# WHAT YOU WILL DO
Search the entries below for the word "width" and copy each line that has it.
== DATA RECORDS
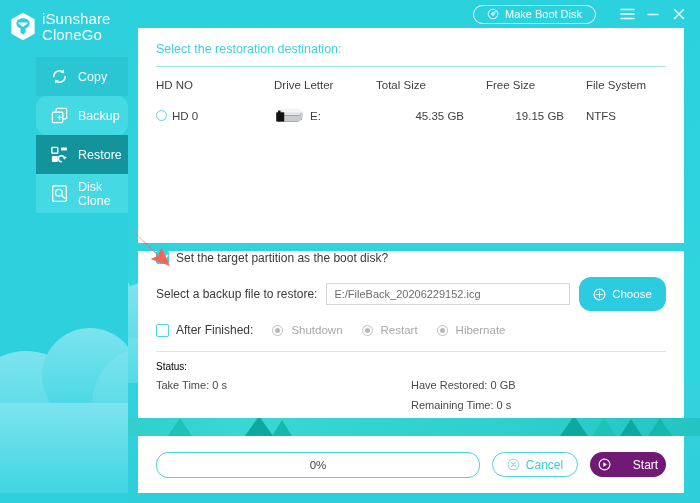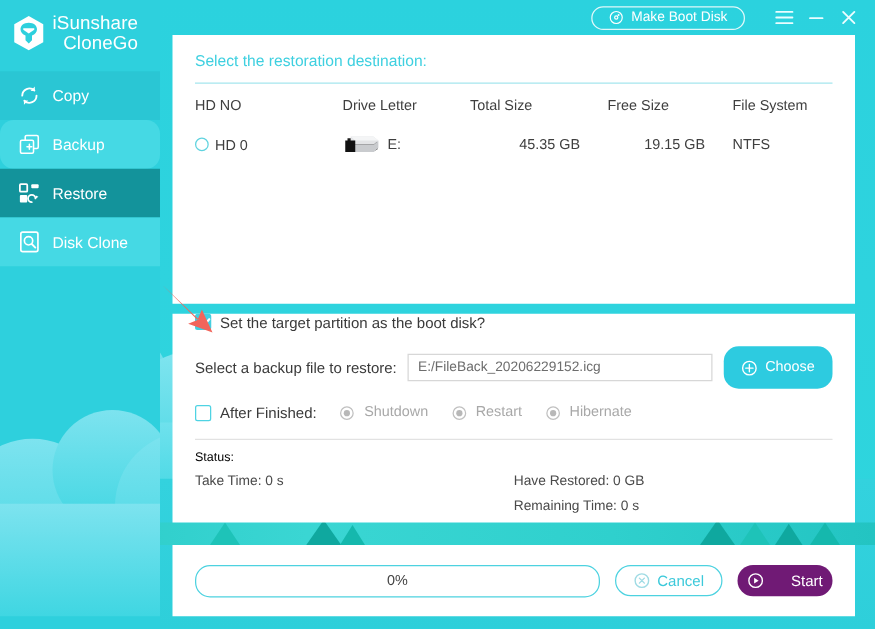--- a/index.html
+++ b/index.html
@@ -32,22 +32,22 @@
     background:linear-gradient(90deg,#28c9c6 0%,#3ad6d3 35%,#2fd0cd 70%,#23c4c2 100%);}
   
   #sidebar{position:absolute;left:0;top:0;width:128px;height:503px;z-index:5;
     background:linear-gradient(180deg,#2ed0dd 0%,#2ed0dd 55%,#2ed0dd 100%);
     overflow:hidden;}
   #sidebar .sb-clouds{position:absolute;left:0;bottom:0;width:128px;height:220px;overflow:hidden;}
   #sidebar .sb-cloud{position:absolute;border-radius:50% 50% 0 0;
     background:linear-gradient(180deg,#7de3ef 0%,#3fd6e2 100%);}
   .logo-row{display:flex;align-items:center;gap:6px;padding:9px 0 0 10px;height:44px;box-sizing:border-box;}
   .logo-mark{width:26px;height:29px;flex:0 0 26px;}
-  .logo-text{color:#ffffff;font-size:15px;line-height:15.5px;font-weight:400;letter-spacing:.1px;text-align:right;}
-  .nav{margin-top:13px;}
+  .logo-text{color:#ffffff;font-size:15px;line-height:15.5px;font-weight:400;letter-spacing:.1px;}
+  .nav{margin-top:13px;padding-left:36px;}
   .nav-item{height:39px;display:flex;align-items:center;gap:9px;padding-left:14px;
     box-sizing:border-box;cursor:pointer;}
   .nav-item .ic{width:19px;height:19px;flex:0 0 19px;display:block;}
   .nav-item .lbl{color:#ffffff;font-size:12.5px;}
   .nav-item.copy{background:#2ac6d4;}
   .nav-item.backup{background:#45d9e4;border-radius:11px;}
   .nav-item.restore{background:#13939b;}
   .nav-item.diskclone{background:#45d9e4;}
   
   #topbar{position:absolute;left:128px;top:0;width:572px;height:28px;z-index:6;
====
# RESULT OF THE EXERCISE
   #sidebar{position:absolute;left:0;top:0;width:128px;height:503px;z-index:5;
   #sidebar .sb-clouds{position:absolute;left:0;bottom:0;width:128px;height:220px;overflow:hidden;}
   .logo-mark{width:26px;height:29px;flex:0 0 26px;}
   .nav-item .ic{width:19px;height:19px;flex:0 0 19px;display:block;}
   #topbar{position:absolute;left:128px;top:0;width:572px;height:28px;z-index:6;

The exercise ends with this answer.